NOTE: ethernet and wireless i/f show that the computer is assigned a private ip addr from class C, while loopback i/f shows private ip addr from class A. Both addr are private addr. So, if we have webserver running on our computer, we could type 192.168.1.70 in our browser, and it will behave same as loopback, i.e it will show http main index page on our own computer,

On CentOS, you may see more than 1 wireless n/w i/f even though the computer has 1 n/w card. These are virtual n/w switch/bridge with names as virbr0 (virtual bridge 0), etc. These are used by certain applications on your m/c. These virtual i/f can be disabled or removed w/o any effect (except for the pgm using it).

Note: What we got above is the private ip addr of our computer. We don't know the ip addr of other devices talking to our computer. Next, let's try to find IP addr of our modem/router:

route: route cmd shows the kernel routing table entries, and also allows us to edit the table. This is the table that is used by OS for static routing. It's primary use is to set up static routes to specific hosts or networks via an interface after it was configured with the ifconfig program.

> route => route cmd shows below o/p. The flag U indicates that route is up and G indicates that it is gateway. 
Kernel IP routing table
Destination     Gateway         Genmask         Flags Metric Ref    Use Iface
default         homeportal                 0.0.0.0         UG    600    0        0 wlp3s0
192.168.1.0     0.0.0.0         255.255.255.0       U     600     0         0 wlp3s0
192.168.122.0   0.0.0.0         255.255.255.0     U     0         0         0 virbr0

route -n => this shows gateway IP addr number instead of names.
Kernel IP routing table
Destination     Gateway         Genmask         Flags Metric Ref    Use Iface
0.0.0.0         192.168.1.254   0.0.0.0                UG    600    0        0 wlp3s0
192.168.1.0     0.0.0.0         255.255.255.0      U     600    0        0 wlp3s0
192.168.122.0   0.0.0.0         255.255.255.0   U        0      0        0 virbr0
 
From above o/p, we see that if a packet comes into the system (i.e this laptop) and has a destination in the range 192.168.1.0 through 192.168.1.255, then it is forwarded to the gateway 0.0.0.0 (also represented as * on some systems) — a special address which represents an invalid or non-existant destination. So, in this case, our system will not route these packets.
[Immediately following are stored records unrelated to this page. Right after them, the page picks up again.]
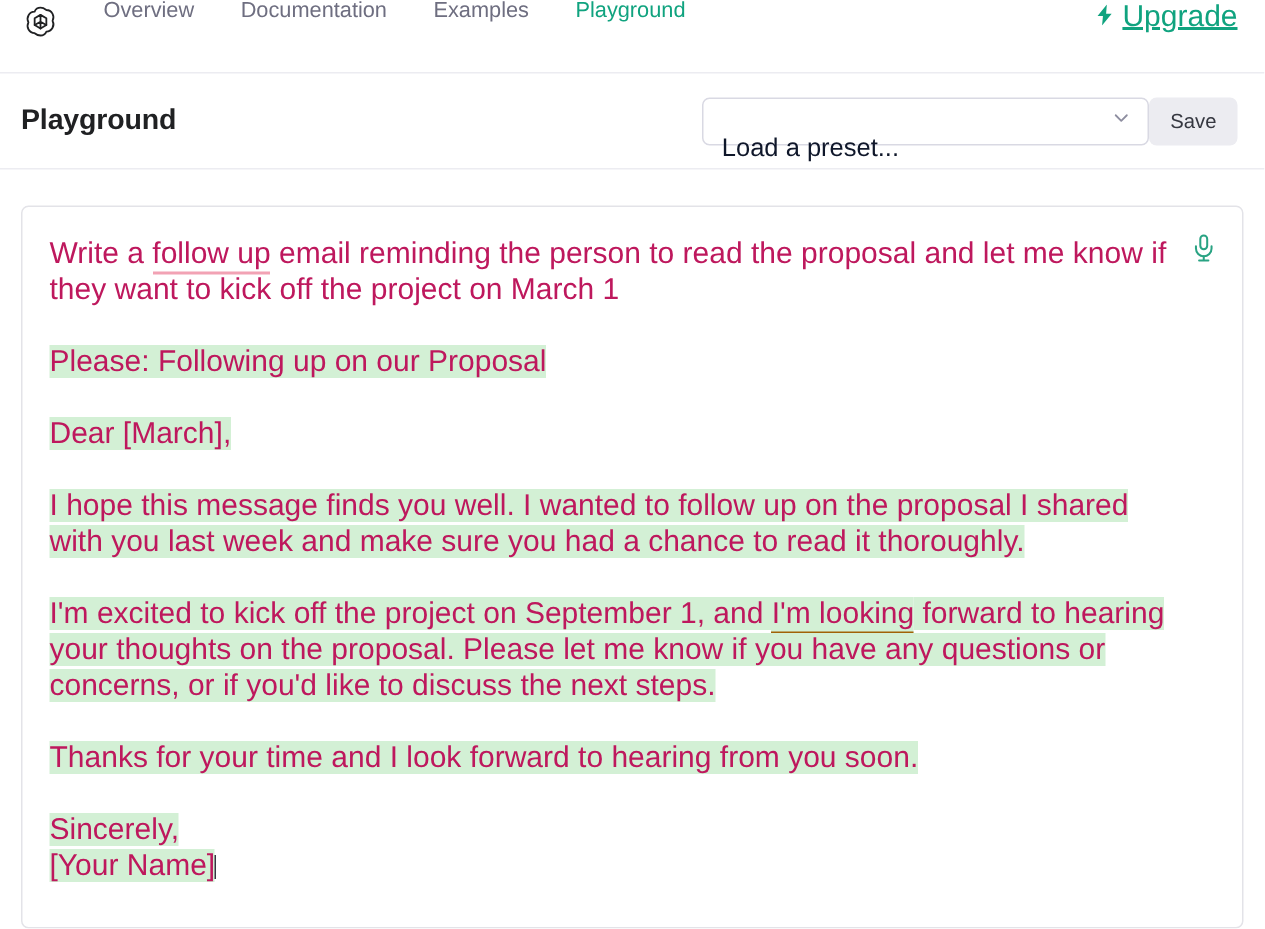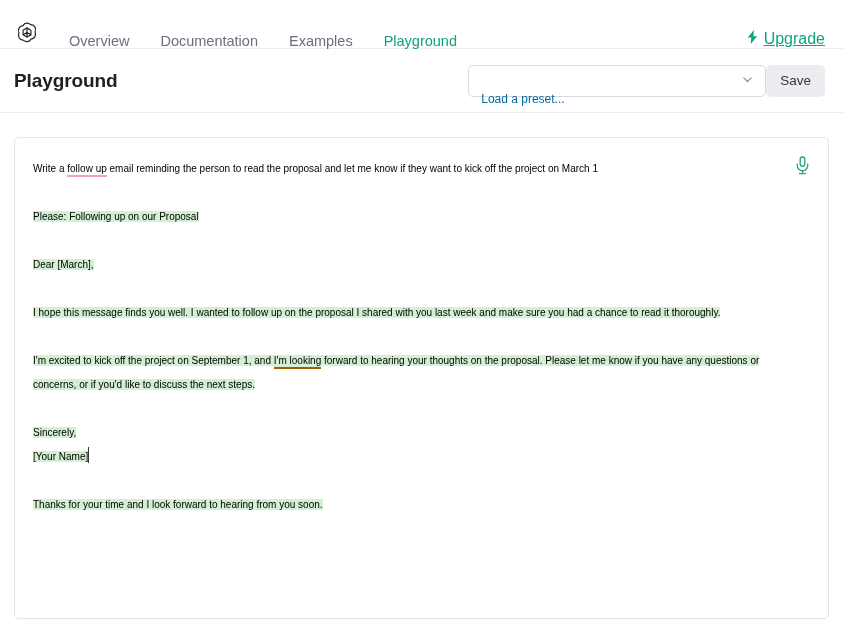"Overview" .navbar { align-items: flex-end -> flex-start }
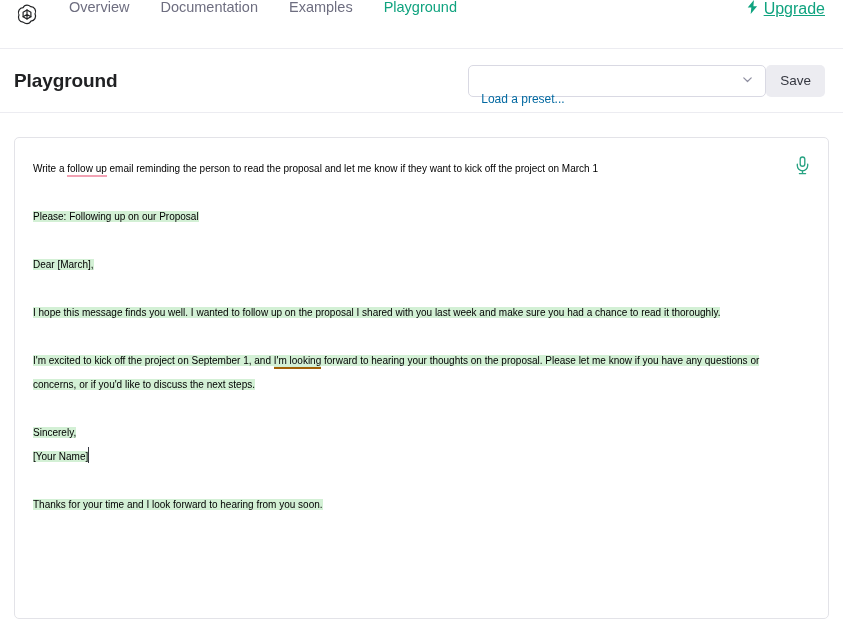"Upgrade" .upgrade { font-size: 16px -> 20px }
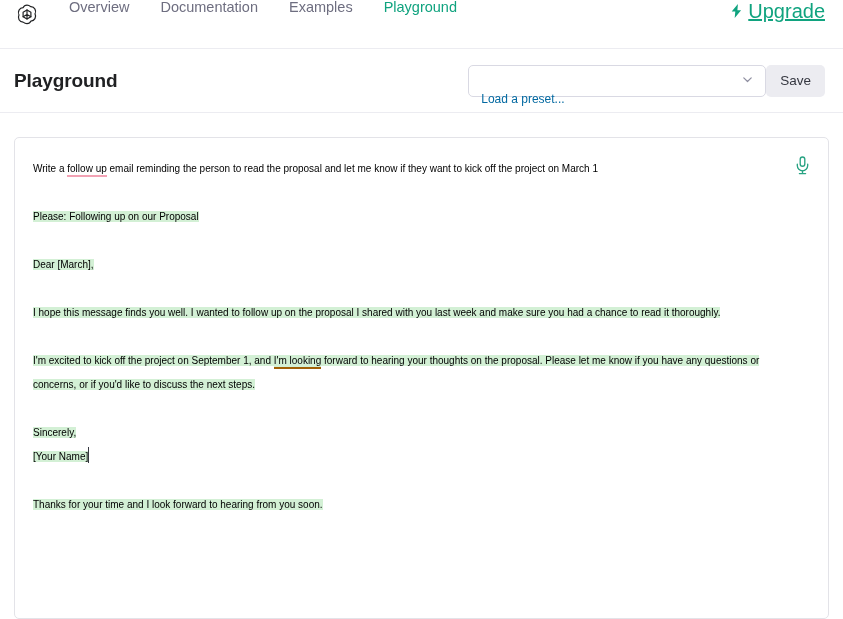"Load a preset..." .preset-placeholder { color: #0369a1 -> #0f172a; font-size: 12px -> 17px }
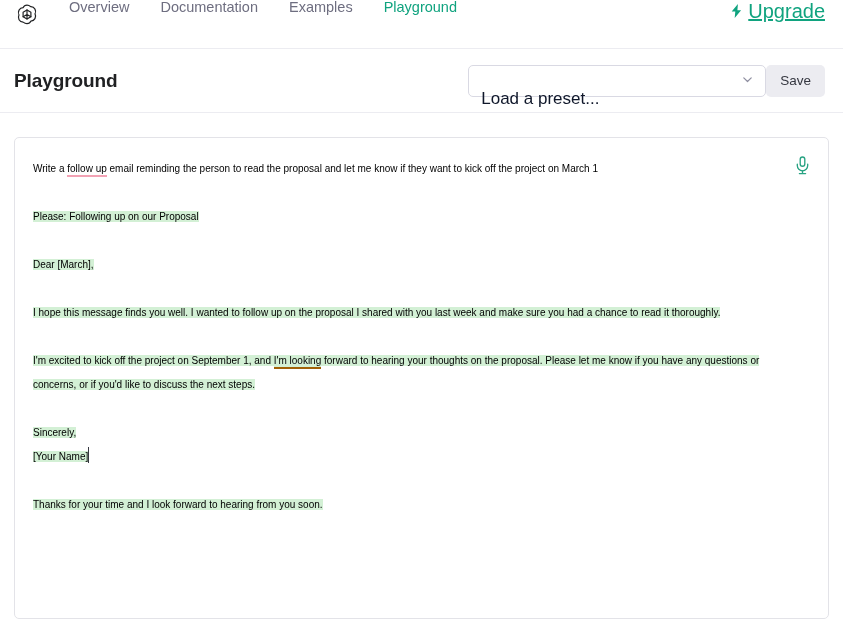"Write a follow up email" .editor-body { color: #000000 -> #be185d; font-size: 10px -> 20px }
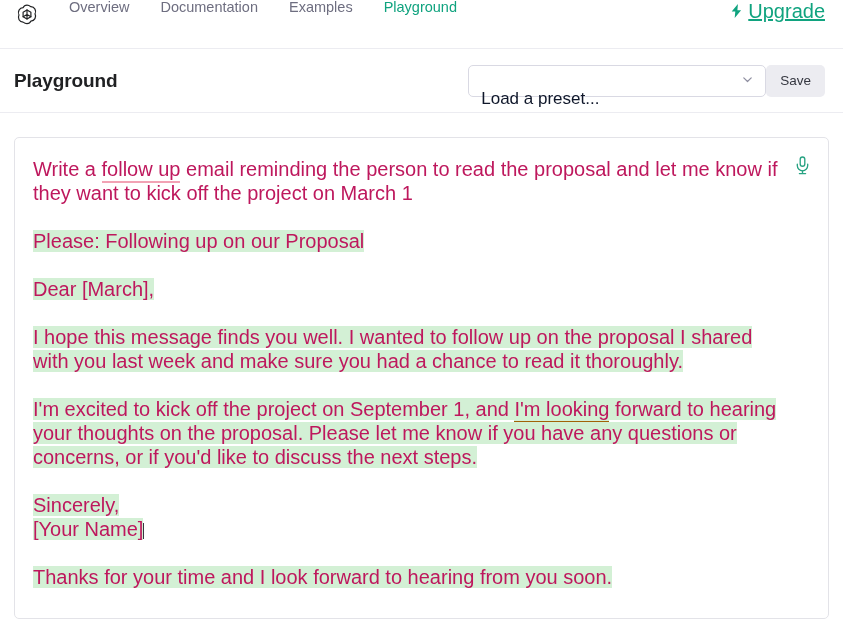"Sincerely," p.para { order: before "Thanks for your time and" -> after "Thanks for your time and" }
Same is the case with ip addr 192.168.122.0 to 192.168.122.255.

If the destination is not in this IP address range, it is forwarded to the default gateway (in this case, 192.168.1.254 which is the router), and that system will determine how to forward the traffic on to the next step towards its destination. 192.168.1.254 is the private IP addr of the router (router has public ip addr also, which is on the other i/f). If we type this addr in browser, 192.168.1.254, we'll see out login menu for the router show up (this page is the http index page of router that it's shipped with).